Once a man needed a new pair of shoes. This man was very good at math. He knew that in order to get shoes that fit him perfectly, it would be necessary to measure his shoe size.
So before he went to the market, he carefully measured his feet and drew a very detailed picture of his feet on a piece of paper. He wrote the exact size of each foot on the paper so that he would not buy the wrong size. Then before leaving the house, like a good mathematician, he rechecked his picture.
It was a very long way from the man's home to the market where he wanted to buy the shoes. It was afternoon when the man arrived at the market. When he reached a shoe store and was about to get in, the man realized that he had forgotten to bring the paper that he had carefully written on. He turned around and walked all the way back home to get it.
It was nearly sunset when the man arrived back at the market. The market was closing. The shoemaker had packed up all of his shoes in bags and was ready to go home. Seeing this, the man stopped the shoemaker quickly and asked him to unpack his bags to sell shoes.
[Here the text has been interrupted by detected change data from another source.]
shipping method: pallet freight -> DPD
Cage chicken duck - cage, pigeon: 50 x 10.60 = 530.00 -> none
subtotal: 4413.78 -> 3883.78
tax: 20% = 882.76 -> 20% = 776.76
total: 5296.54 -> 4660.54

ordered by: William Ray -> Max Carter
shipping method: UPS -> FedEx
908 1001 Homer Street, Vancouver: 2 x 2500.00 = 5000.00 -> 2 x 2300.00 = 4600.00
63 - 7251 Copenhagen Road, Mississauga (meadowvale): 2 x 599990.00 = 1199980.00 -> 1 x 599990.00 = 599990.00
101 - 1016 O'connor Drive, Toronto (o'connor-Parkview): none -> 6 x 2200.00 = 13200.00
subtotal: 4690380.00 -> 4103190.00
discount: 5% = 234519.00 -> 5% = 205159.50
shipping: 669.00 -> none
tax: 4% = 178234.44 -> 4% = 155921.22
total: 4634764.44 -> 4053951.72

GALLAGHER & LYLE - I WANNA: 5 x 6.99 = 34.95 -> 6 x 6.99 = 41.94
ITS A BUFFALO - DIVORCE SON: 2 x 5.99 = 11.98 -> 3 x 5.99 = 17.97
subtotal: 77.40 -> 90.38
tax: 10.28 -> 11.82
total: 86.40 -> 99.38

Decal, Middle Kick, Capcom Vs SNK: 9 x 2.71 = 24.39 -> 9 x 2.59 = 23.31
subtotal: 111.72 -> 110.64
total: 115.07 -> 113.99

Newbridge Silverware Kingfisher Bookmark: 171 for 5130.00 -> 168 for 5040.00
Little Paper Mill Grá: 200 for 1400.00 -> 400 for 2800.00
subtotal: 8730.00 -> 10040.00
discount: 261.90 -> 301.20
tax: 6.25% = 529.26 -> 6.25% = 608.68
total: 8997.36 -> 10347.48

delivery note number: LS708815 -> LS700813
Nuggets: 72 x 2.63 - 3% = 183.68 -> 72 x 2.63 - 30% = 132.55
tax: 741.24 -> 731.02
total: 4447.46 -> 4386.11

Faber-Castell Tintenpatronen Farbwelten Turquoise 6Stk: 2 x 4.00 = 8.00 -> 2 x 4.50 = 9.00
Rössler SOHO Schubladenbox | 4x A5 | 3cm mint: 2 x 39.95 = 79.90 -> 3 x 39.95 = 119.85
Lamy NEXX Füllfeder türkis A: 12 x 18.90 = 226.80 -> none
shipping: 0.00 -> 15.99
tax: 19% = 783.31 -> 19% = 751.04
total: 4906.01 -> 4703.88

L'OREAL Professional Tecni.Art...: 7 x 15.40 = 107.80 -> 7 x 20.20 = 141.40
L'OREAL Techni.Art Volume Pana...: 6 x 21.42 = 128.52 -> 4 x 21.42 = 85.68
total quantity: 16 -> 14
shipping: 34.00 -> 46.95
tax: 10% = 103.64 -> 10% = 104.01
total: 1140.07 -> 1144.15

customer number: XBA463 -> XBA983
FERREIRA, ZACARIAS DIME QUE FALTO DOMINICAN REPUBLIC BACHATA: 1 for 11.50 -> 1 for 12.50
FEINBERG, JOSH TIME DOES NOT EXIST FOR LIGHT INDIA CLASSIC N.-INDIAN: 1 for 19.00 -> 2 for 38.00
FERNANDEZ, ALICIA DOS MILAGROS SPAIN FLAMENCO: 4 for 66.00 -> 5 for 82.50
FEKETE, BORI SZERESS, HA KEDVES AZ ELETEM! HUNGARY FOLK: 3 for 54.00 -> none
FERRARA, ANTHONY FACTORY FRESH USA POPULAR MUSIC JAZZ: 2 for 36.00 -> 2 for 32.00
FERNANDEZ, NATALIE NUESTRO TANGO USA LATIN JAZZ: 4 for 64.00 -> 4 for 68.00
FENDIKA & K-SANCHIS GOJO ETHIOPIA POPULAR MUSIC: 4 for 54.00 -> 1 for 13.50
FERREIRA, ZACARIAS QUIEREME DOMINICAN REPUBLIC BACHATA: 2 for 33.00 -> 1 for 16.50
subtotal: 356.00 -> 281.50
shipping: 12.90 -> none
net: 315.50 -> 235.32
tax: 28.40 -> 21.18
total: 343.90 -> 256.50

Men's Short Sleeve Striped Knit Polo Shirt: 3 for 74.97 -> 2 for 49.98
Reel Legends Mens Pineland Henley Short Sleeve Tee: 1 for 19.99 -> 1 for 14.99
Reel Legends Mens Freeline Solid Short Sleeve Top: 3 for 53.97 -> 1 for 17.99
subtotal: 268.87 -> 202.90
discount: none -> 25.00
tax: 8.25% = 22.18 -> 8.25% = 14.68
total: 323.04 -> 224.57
"Hey! I've never seen a bigger bean brain like you," the shoemaker said, "why didn't you just try on the shoes in my store, but go home and get your paper?"
The man's face turned red, hanging his head down. "I thought there was only one way to solve my problem. I should have thought to check with others if they had better solutions that might be as good as mine, or even better than my own. "
The above short story works well with school students and also teachers. Don't try to solve a problem with a single point of view; there may be many other ways of solving the same problem.